§ What to produce:
Verbatim repeat, images excluded. Give each entry again as written.

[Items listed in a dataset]
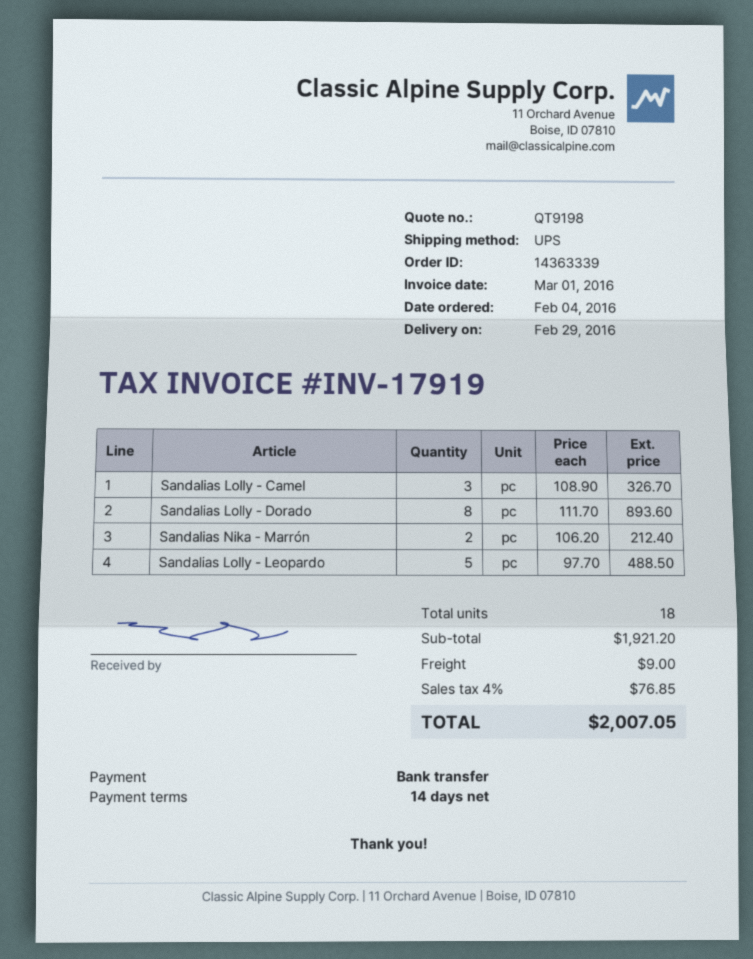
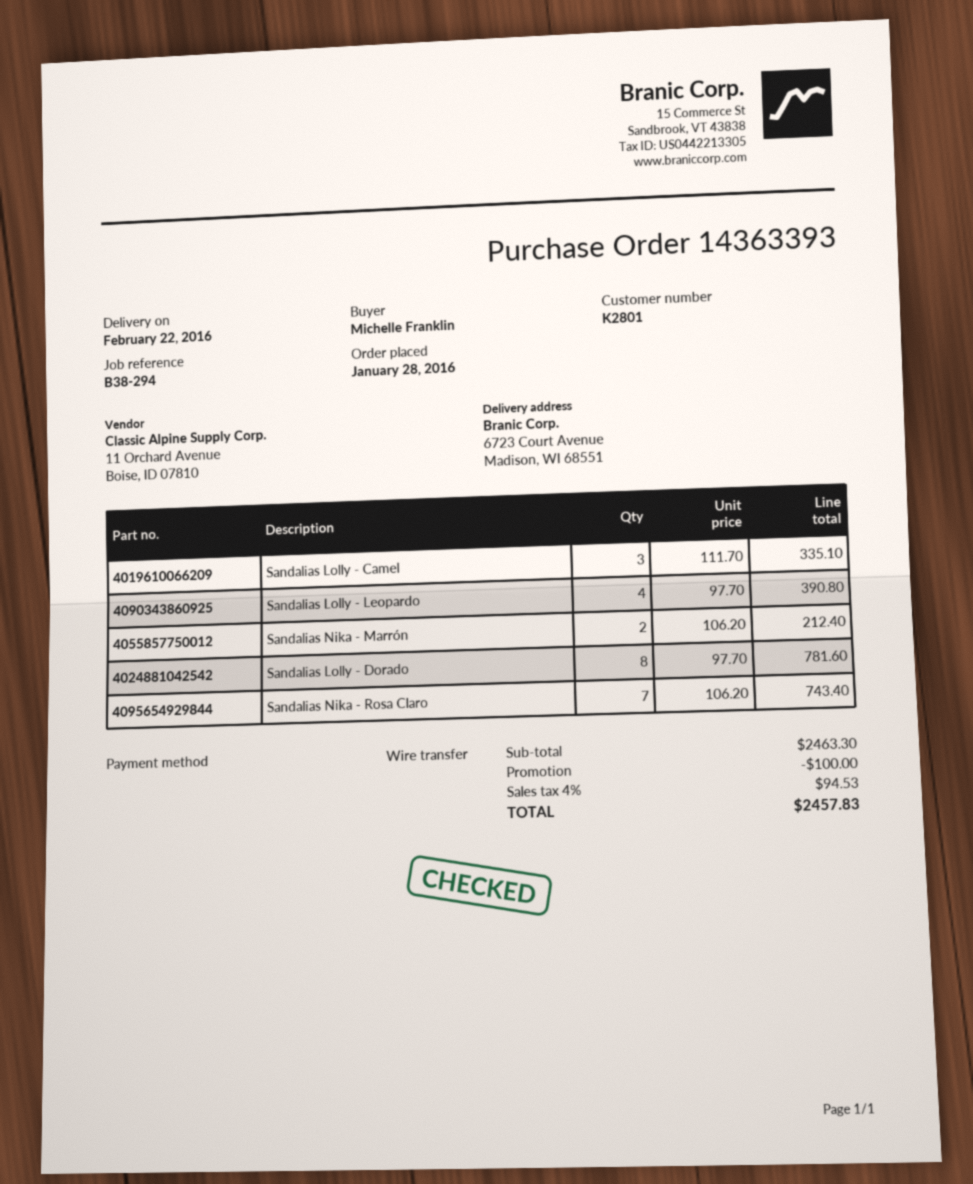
order number: 14363339 -> 14363393
order date: 2016-02-04 -> 2016-01-28
delivery date: 2016-02-29 -> 2016-02-22
Sandalias Lolly - Camel: 3 x 108.90 = 326.70 -> 3 x 111.70 = 335.10
Sandalias Lolly - Dorado: 8 x 111.70 = 893.60 -> 8 x 97.70 = 781.60
Sandalias Lolly - Leopardo: 5 x 97.70 = 488.50 -> 4 x 97.70 = 390.80
Sandalias Nika - Rosa Claro: none -> 7 x 106.20 = 743.40
subtotal: 1921.20 -> 2463.30
discount: none -> 100.00
shipping: 9.00 -> none
tax: 4% = 76.85 -> 4% = 94.53
total: 2007.05 -> 2457.83

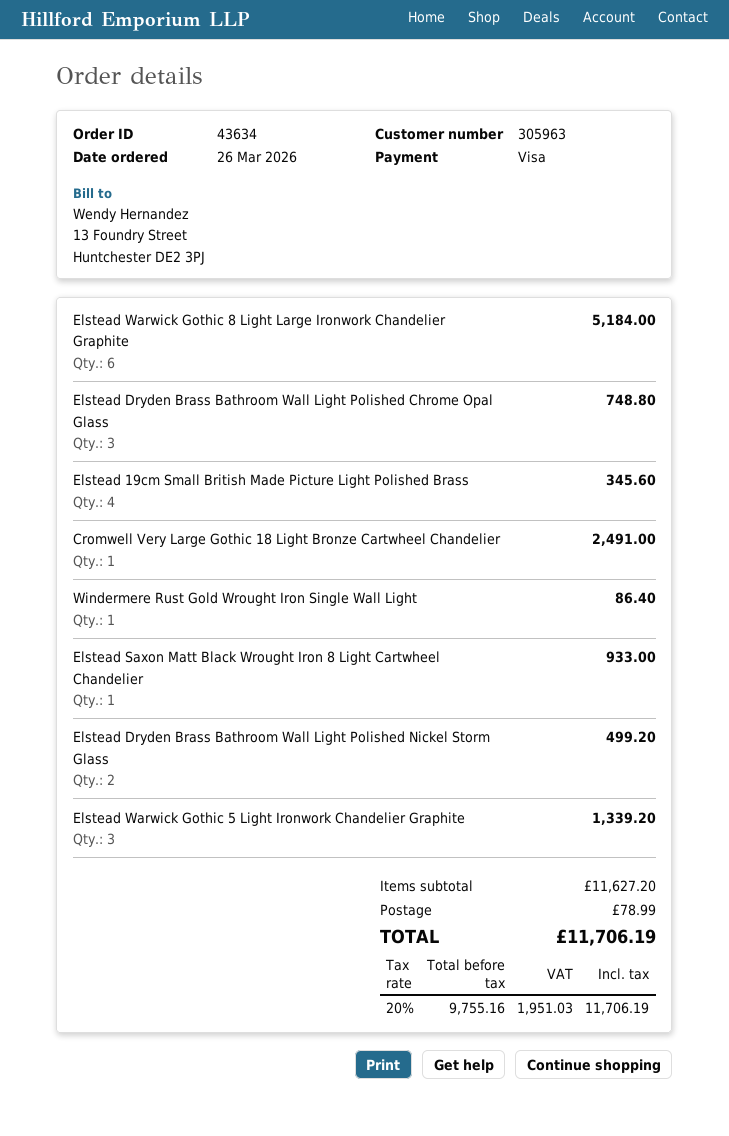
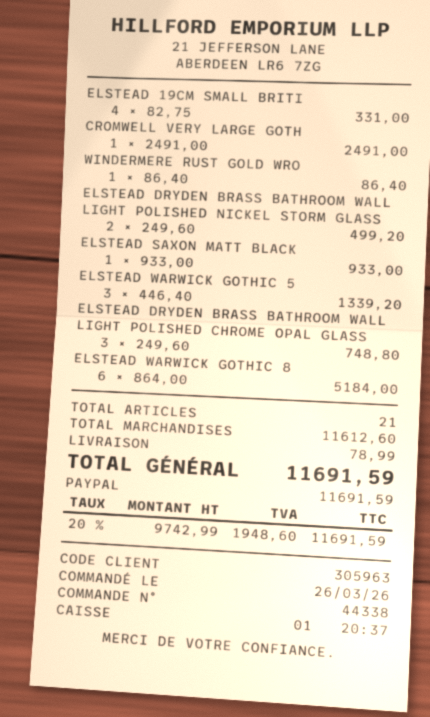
order number: 43634 -> 44338
payment method: Visa -> PayPal
Elstead 19cm Small British Made Picture Light Polished Brass: 4 for 345.60 -> 4 for 331.00
subtotal: 11627.20 -> 11612.60
net: 9755.16 -> 9742.99
tax: 20% = 1951.03 -> 20% = 1948.60
total: 11706.19 -> 11691.59

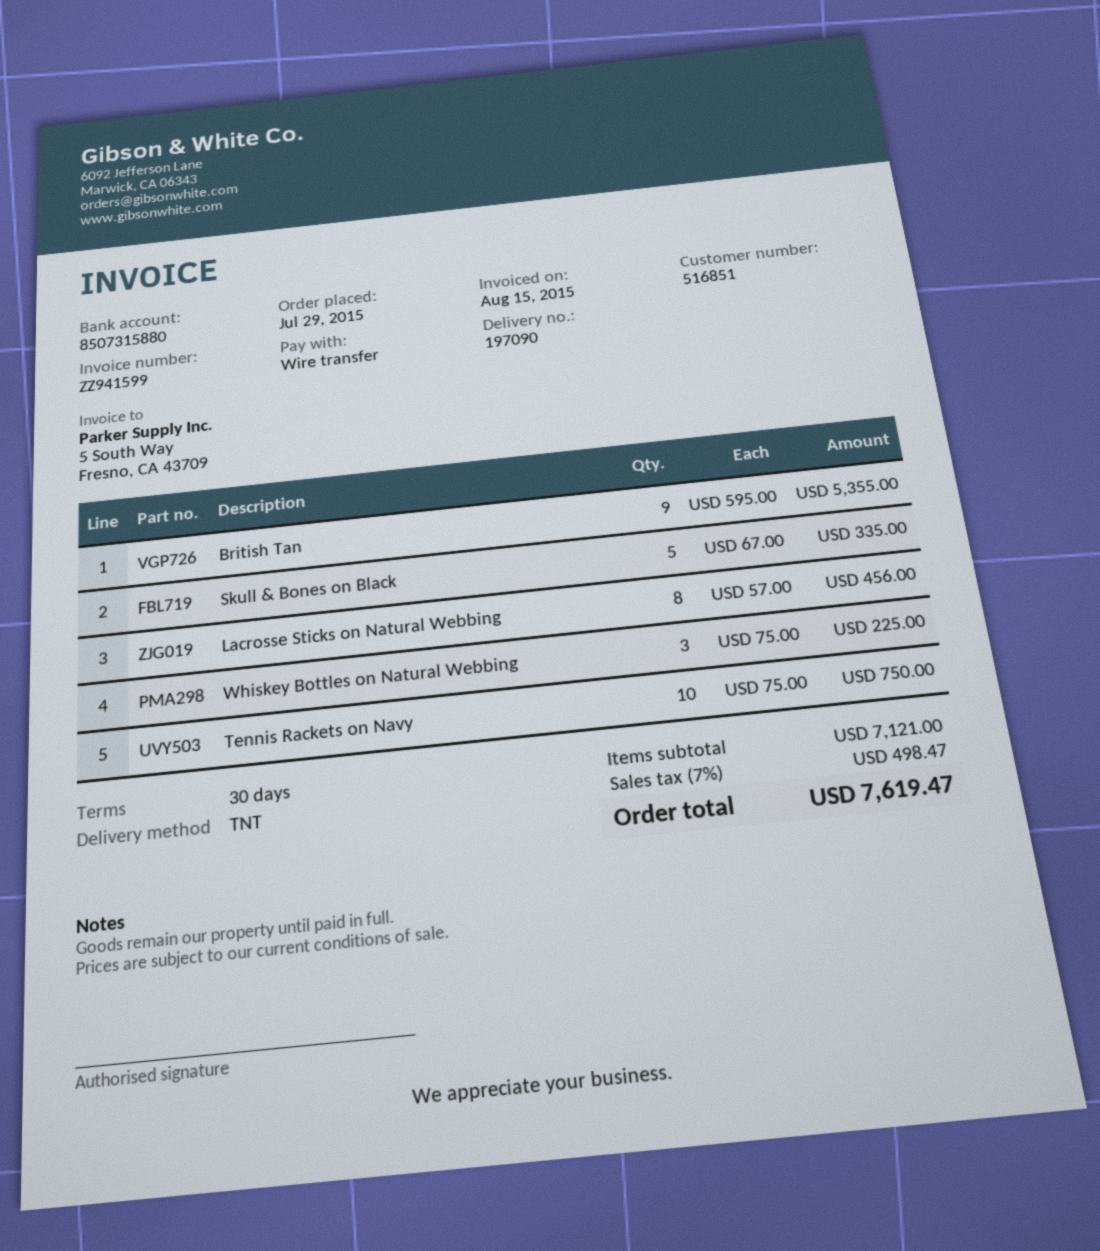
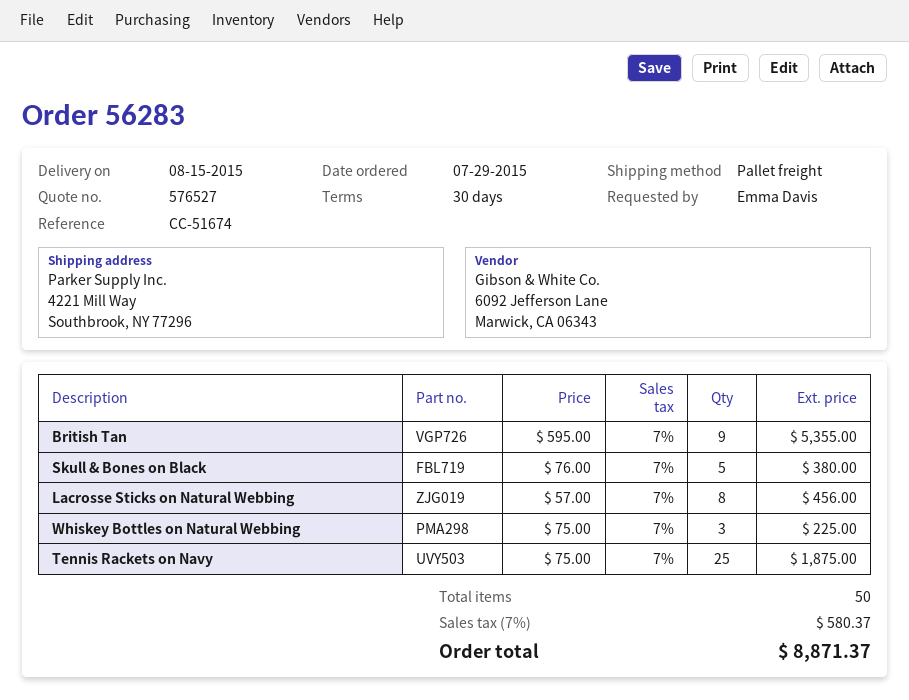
shipping method: TNT -> pallet freight
Skull & Bones on Black: 5 x 67.00 = 335.00 -> 5 x 76.00 = 380.00
Tennis Rackets on Navy: 10 x 75.00 = 750.00 -> 25 x 75.00 = 1875.00
tax: 7% = 498.47 -> 7% = 580.37
total: 7619.47 -> 8871.37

§ Expected answer:
order number: 14363339 -> 14363393
order date: 2016-02-04 -> 2016-01-28
delivery date: 2016-02-29 -> 2016-02-22
Sandalias Lolly - Camel: 3 x 108.90 = 326.70 -> 3 x 111.70 = 335.10
Sandalias Lolly - Dorado: 8 x 111.70 = 893.60 -> 8 x 97.70 = 781.60
Sandalias Lolly - Leopardo: 5 x 97.70 = 488.50 -> 4 x 97.70 = 390.80
Sandalias Nika - Rosa Claro: none -> 7 x 106.20 = 743.40
subtotal: 1921.20 -> 2463.30
discount: none -> 100.00
shipping: 9.00 -> none
tax: 4% = 76.85 -> 4% = 94.53
total: 2007.05 -> 2457.83

order number: 43634 -> 44338
payment method: Visa -> PayPal
Elstead 19cm Small British Made Picture Light Polished Brass: 4 for 345.60 -> 4 for 331.00
subtotal: 11627.20 -> 11612.60
net: 9755.16 -> 9742.99
tax: 20% = 1951.03 -> 20% = 1948.60
total: 11706.19 -> 11691.59

shipping method: TNT -> pallet freight
Skull & Bones on Black: 5 x 67.00 = 335.00 -> 5 x 76.00 = 380.00
Tennis Rackets on Navy: 10 x 75.00 = 750.00 -> 25 x 75.00 = 1875.00
tax: 7% = 498.47 -> 7% = 580.37
total: 7619.47 -> 8871.37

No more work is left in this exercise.